= RAPOSA =

Portuguese robot for Search and Rescue operations

RAPOSA is a Portuguese robot for Search and Rescue (SAR) operations, designed to operate in outdoors hazardous environments, such as debris resulting from structure collapses. At this stage, the robot is equipped for search operations only, defined as the tele-operated detection of victims, using specific sensors, whose information is transmitted to the remote operator. The robot equipment (sensors) may be adapted to the specific needs. It may include conventional cameras, one thermal camera, several explosive and toxic gas sensors, temperature and humidity sensors, inclinometers, artificial lights, microphone and speakers. The robot dimensions are length: 75 cm, width: 37 cm, height: 17,5 cm and weight: 27 kg.

==Description==
The word "raposa" means 'fox'.

The RAPOSA robot was developed by a consortium led by the company IDMind, together with ISR/IST, the Lisbon firefighters brigade, and the University of South California. It was financed by AdI and POSI.

The robot is semi-autonomous, i.e., it is tele-operated via a wireless link from a remote console using a conventional GUI and a gamepad, but can simultaneously display the capacity to carry out short tasks autonomously. The robot can execute commands sent by a team of SAR experts, located in a safe place. During task execution, the robot is able to process the information from different sensors to the remote command station, so as to provide the human team with relevant information on its surrounding environment (terrain conditions, temperature, dangerous gases, water or heat sources, either from human victims or not). The robot has small dimensions and weight. It is tolerant to impact, dust and humidity and its all terrain capable, namely it can climb stairs. Moreover, it can be lifted by a cable, to facilitate deployment from a height (e.g., into a pipeline).

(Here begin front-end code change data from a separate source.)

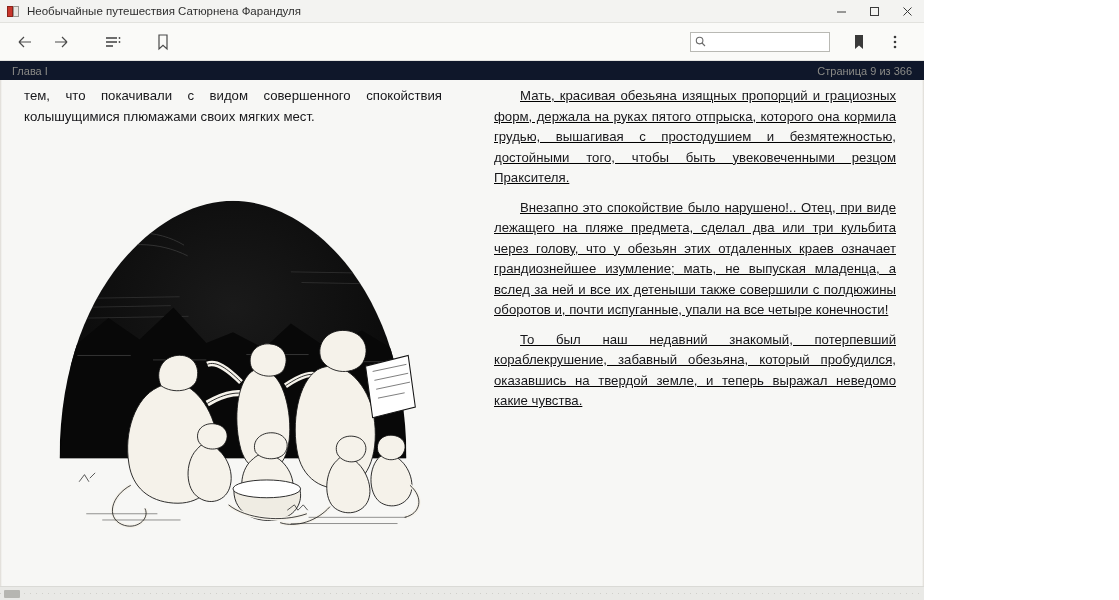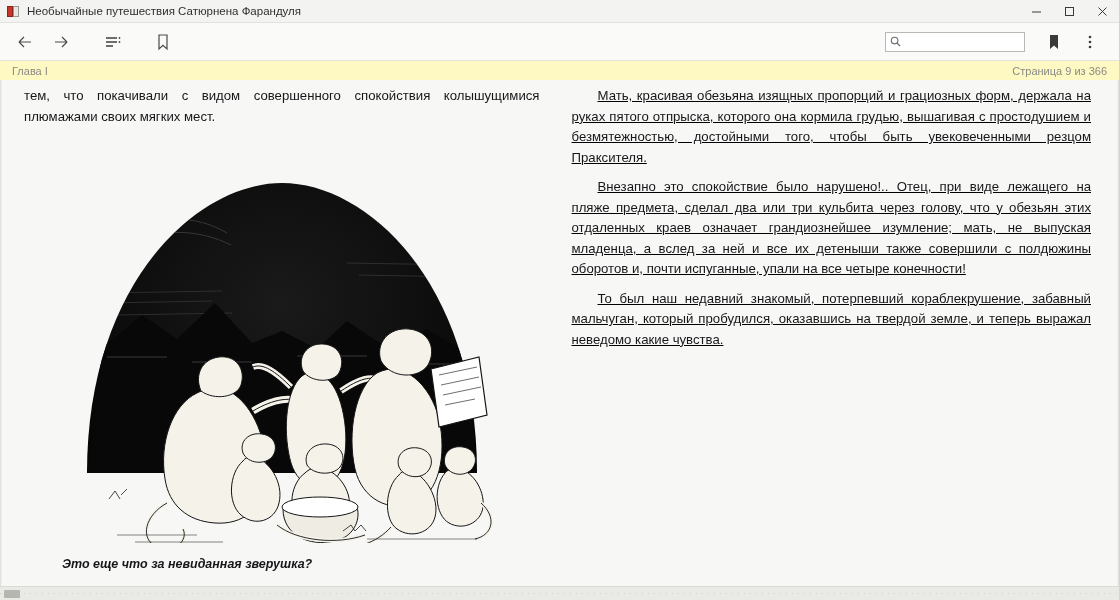--- a/index.html
+++ b/index.html
@@ -4,21 +4,21 @@
 <style>
   * { box-sizing: border-box; }
   html, body {
     margin: 0; padding: 0;
     width: 1119px; height: 600px;
     overflow: hidden;
     font-family: "Liberation Sans", sans-serif;
     background: #ffffff;
   }
   #app {
-    width: 1119px; height: 600px;
+    width: 924px; height: 600px;
     display: flex; flex-direction: column;
     background: #f7f7f5;
     position: relative;
   }
 
   
   .titlebar {
     height: 23px;
     display: flex; align-items: center;
     background: #f3f3f1;
@@ -100,37 +100,38 @@
     font-family: "Liberation Sans", sans-serif;
   }
 
   
   .headstrip {
     height: 19px;
     display: flex; align-items: center;
     padding: 0 12px;
     font-size: 11px;
     color: #8a8a86;
-    background: #fef9c3;
+    background: #0f172a;
     flex: 0 0 auto;
   }
   .headstrip .right { margin-left: auto; }
 
   
   .content {
     flex: 1 1 auto;
     position: relative;
     background: #f7f7f5;
     overflow: hidden;
   }
   .page-cols {
     position: absolute;
     top: 0; left: 0; right: 0; bottom: 0;
     display: flex;
     padding: 6px 18px 0 14px;
+    gap: 20px;
   }
   .col {
     width: 50%;
     padding: 0 12px;
     position: relative;
   }
   .col.left { padding-left: 10px; padding-right: 18px; }
   .col.right { padding-left: 14px; padding-right: 10px; text-decoration: underline; }
 
   p.body {
@@ -397,27 +398,26 @@
               <line x1="300" y1="403" x2="420" y2="403"></line>
             </g>
 
             <g stroke="#1a1a1a" stroke-width="0.8" fill="none">
               <path d="M62 356 l6 -8 l5 8 M74 352 l6 -6"></path>
               <path d="M296 388 l8 -6 l4 6 l6 -6 l5 6"></path>
             </g>
           </svg>
         </div>
 
-        <div class="figcap">Это еще что за невиданная зверушка?</div>
       </div>
 
       <div class="col right">
         <p class="body">Мать, красивая обезьяна изящных пропорций и грациозных форм, держала на руках пятого отпрыска, которого она кормила грудью, вышагивая с простодушием и безмятежностью, достойными того, чтобы быть увековеченными резцом Праксителя.</p>
         <p class="body">Внезапно это спокойствие было нарушено!.. Отец, при виде лежащего на пляже предмета, сделал два или три кульбита через голову, что у обезьян этих отдаленных краев означает грандиознейшее изумление; мать, не выпуская младенца, а вслед за ней и все их детеныши также совершили с полдюжины оборотов и, почти испуганные, упали на все четыре конечности!</p>
-        <p class="body">То был наш недавний знакомый, потерпевший кораблекрушение, забавный мальчуган, который пробудился, оказавшись на твердой земле, и теперь выражал неведомо какие чувства.</p>
+        <p class="body">То был наш недавний знакомый, потерпевший кораблекрушение, забавный обезьяна, который пробудился, оказавшись на твердой земле, и теперь выражал неведомо какие чувства.</p>
       </div>
 
     </div>
   </div>
 
   <div class="botbar">
     <div class="scroll-ticks"></div>
     <div class="scroll-thumb"></div>
   </div>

Research is currently being carried out with the aim of endowing RAPOSA with a higher degree of autonomy, meaning that certain operations requiring manual operation can be done autonomously by the robot. These include: autonomous stair climbing, autonomous docking, and preventive stop after hole detection. Moreover, human–robot interaction issues are also being tackled by improving the operator interface, namely exploring augmented reality techniques.